Isso é demais: significa que boa parte dos brasileiros não está conseguindo administrar suas finanças pessoais, e deve muito mais do que seria razoável. E o pior é que boa parte dessa dívida deve-se a empréstimos consignados e ao mau uso do cheque especial e dos cartões de crédito – dívidas ruins, que não acrescentarão nada ao seu patrimônio.
É certo que boa parte dessas dívidas decorre dos baixos salários que boa parte da população recebe. É dificílimo chegar ao fim do mês e não ter mais dinheiro para consumir os bens mais básicos de uma vida boa. Mas boa parte da população – em especial, a parcela que tem acesso a cartões de crédito e ao cheque especial – tem que recorrer a esses instrumentos por simples falta de planejamento financeiro.
Não estou condenando o uso do cartão de crédito: utilizado da maneira correta, pode ser uma boa maneira de o consumidor planejar seus gastos e antecipar consumo futuro de maneira organizada. Mas isso requer disciplina: é necessário ter o planejamento exato de quanto se antecipou no cartão de crédito, para que se possa pagar a fatura inteiramente, sem a necessidade de parcelamento – procedimento cujos juros são extremamente elevados.
Para que o leitor tenha uma idéia, os juros do parcelamento do cartão de crédito podem passar de 4.5% ao mês. Alguém que tenha parcelado uma fatura de R$ 5.000,00 em 10 meses com uma taxa dessas pagaria, só de juros, R$ 2.764,85 – ao final, deveria pagar R$ 7.764,85 pela dívida.
No cheque especial, a situação pode ficar ainda pior. Há instituições financeiras que cobram até 12% AO MÊS pelo uso desse instrumento. Dever R$ 5.000,00 no cheque especial por um ano levaria o consumidor a uma dívida final de R$ 19.479,88. Isso mesmo: você começa o ano devendo R$ 5.000,00 e o termina com uma dívida de quase R$ 20.000,00. Em 2 anos, a dívida se transformou em R$ 75.893,14. Em 3 anos, são quase R$ 300.000,00. Entendeu o recado? NÃO USE NO CHEQUE ESPECIAL. “Mas, Fábio…”. Não, não tem mas… não entre no cheque especial, ou você corre o risco de não sair dele. Uma bola de neve pode se formar rapidamente em sua vida financeira – e, pior, contra você.

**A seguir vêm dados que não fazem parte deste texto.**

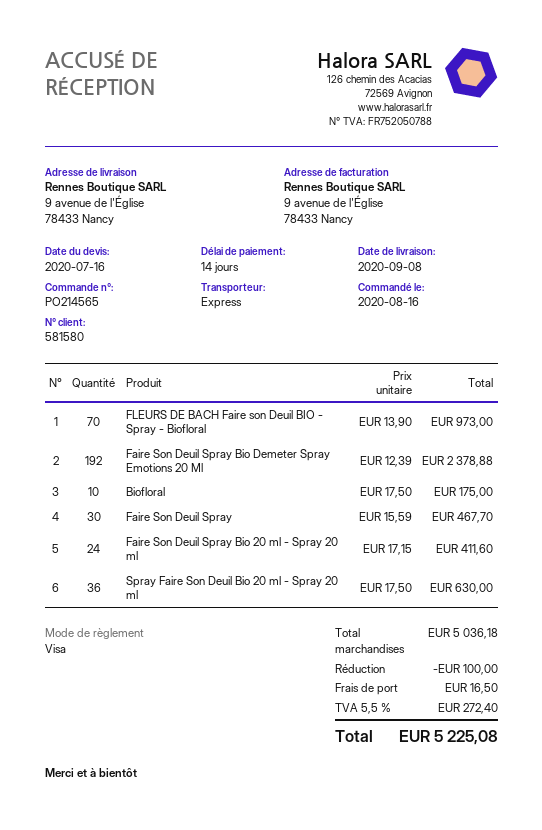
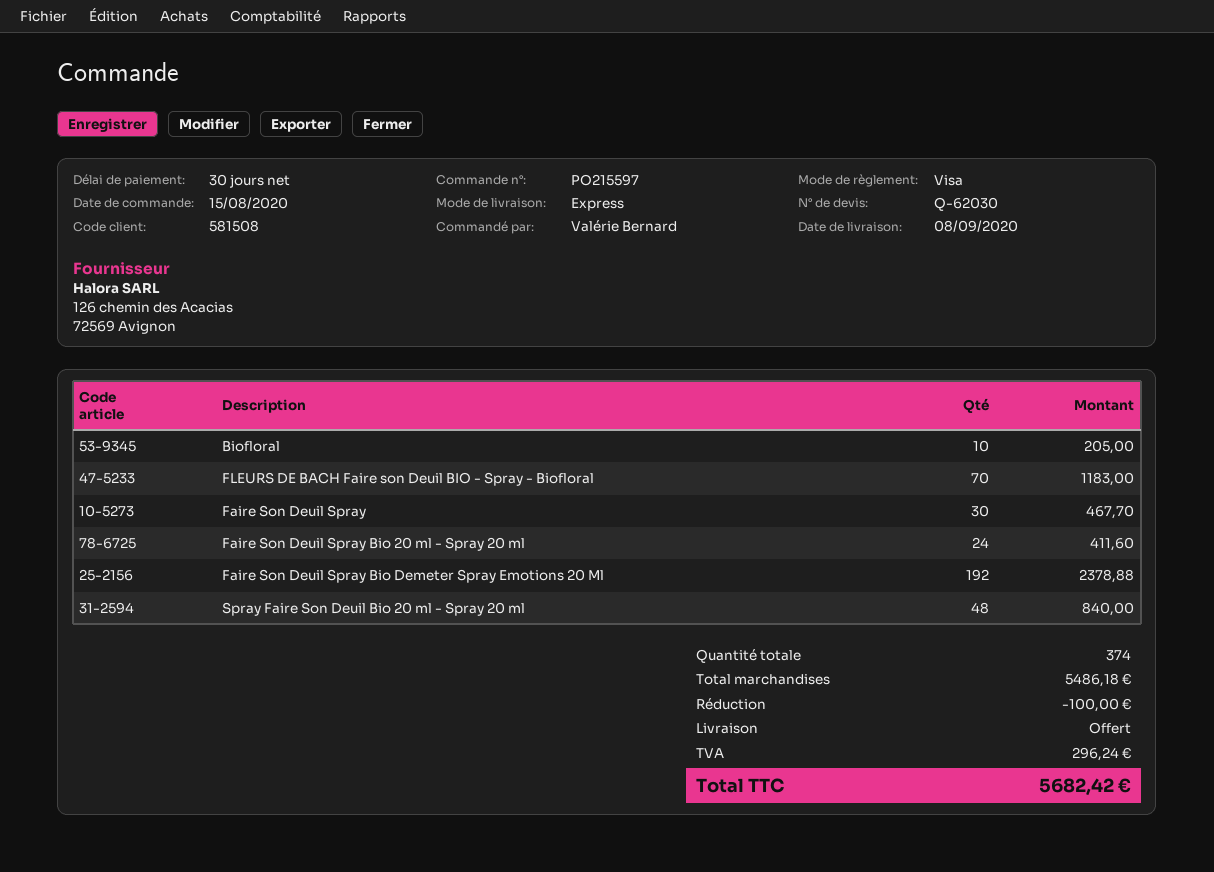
order number: PO214565 -> PO215597
order date: 2020-08-16 -> 2020-08-15
payment terms: 14 days -> 30 days
customer number: 581580 -> 581508
FLEURS DE BACH Faire son Deuil BIO - Spray - Biofloral: 70 for 973.00 -> 70 for 1183.00
Biofloral: 10 for 175.00 -> 10 for 205.00
Spray Faire Son Deuil Bio 20 ml - Spray 20 ml: 36 for 630.00 -> 48 for 840.00
subtotal: 5036.18 -> 5486.18
shipping: 16.50 -> 0.00
tax: 272.40 -> 296.24
total: 5225.08 -> 5682.42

E se você já entrou no cheque especial, estourou o limite do crédito consignado, fez todas as bobagens que poderia fazer? Como você pode sair da fria em que se meteu?

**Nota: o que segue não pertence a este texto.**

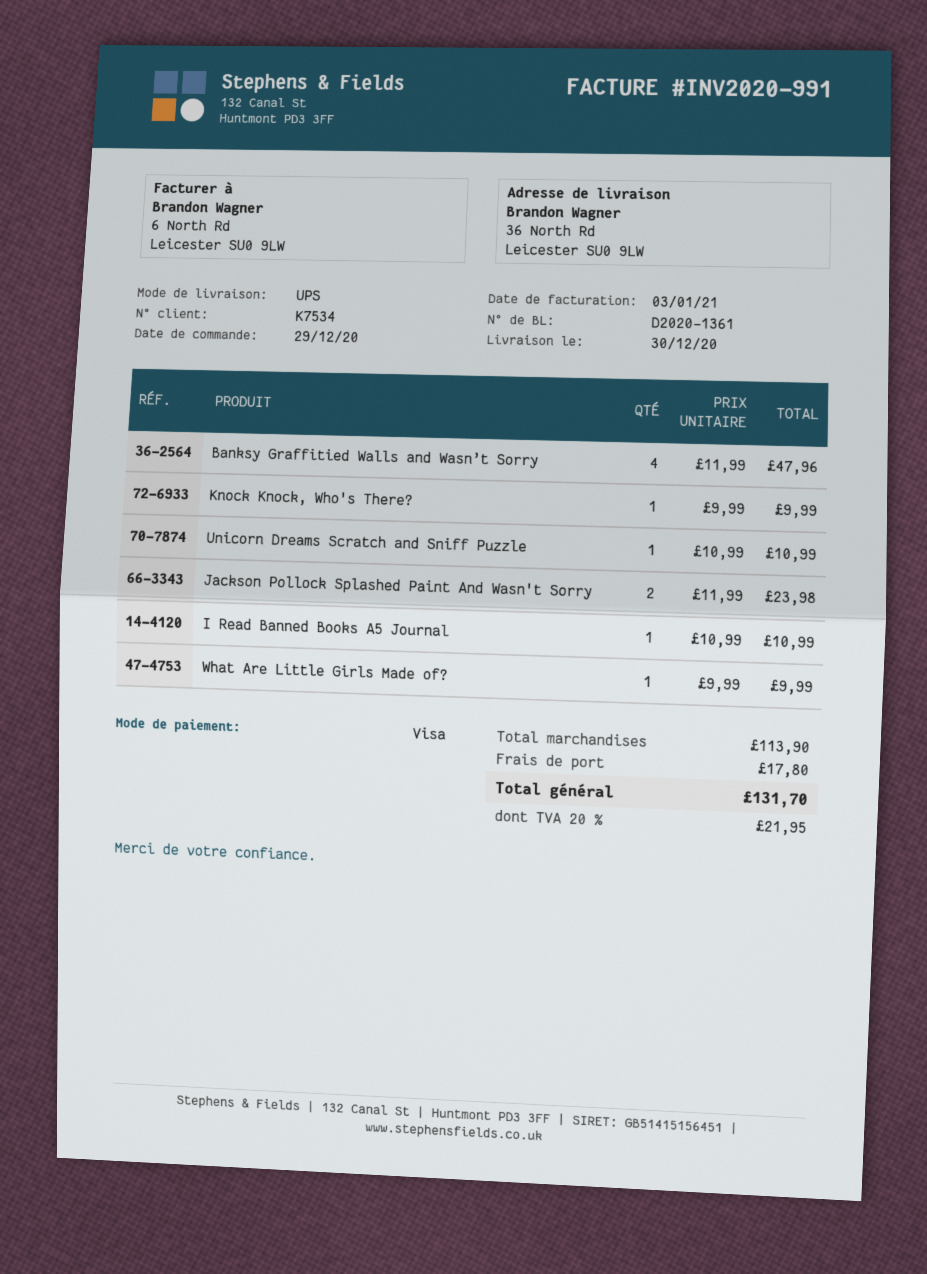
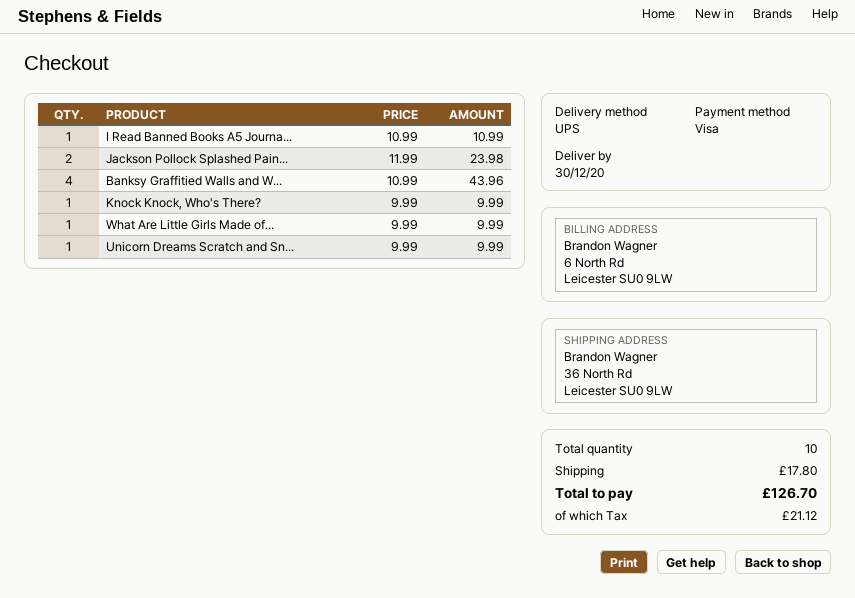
Banksy Graffitied Walls and Wasn’t Sorry: 4 x 11.99 = 47.96 -> 4 x 10.99 = 43.96
Unicorn Dreams Scratch and Sniff Puzzle: 1 x 10.99 = 10.99 -> 1 x 9.99 = 9.99
tax: 21.95 -> 21.12
total: 131.70 -> 126.70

A primeira coisa a fazer nessa situação é tentar renegociar a dívida com o credor. Se é o banco, vá até o gerente e mostre sua situação. Se você entrou no cheque especial e está devendo R$ 300.000,00, mostre a ele que você não vai poder pagar essa dívida nunca, esperneie, seja histérico(a), mas faça com que ele perceba que uma renegociação pode ser a melhor coisa para o banco e para você. “Ah, Fábio, mas você está usando no cálculo juros compostos…” Verdade. Mas só estou fazendo isso porque muitas instituições financeiras adotam essa prática, mesmo que ilegalmente.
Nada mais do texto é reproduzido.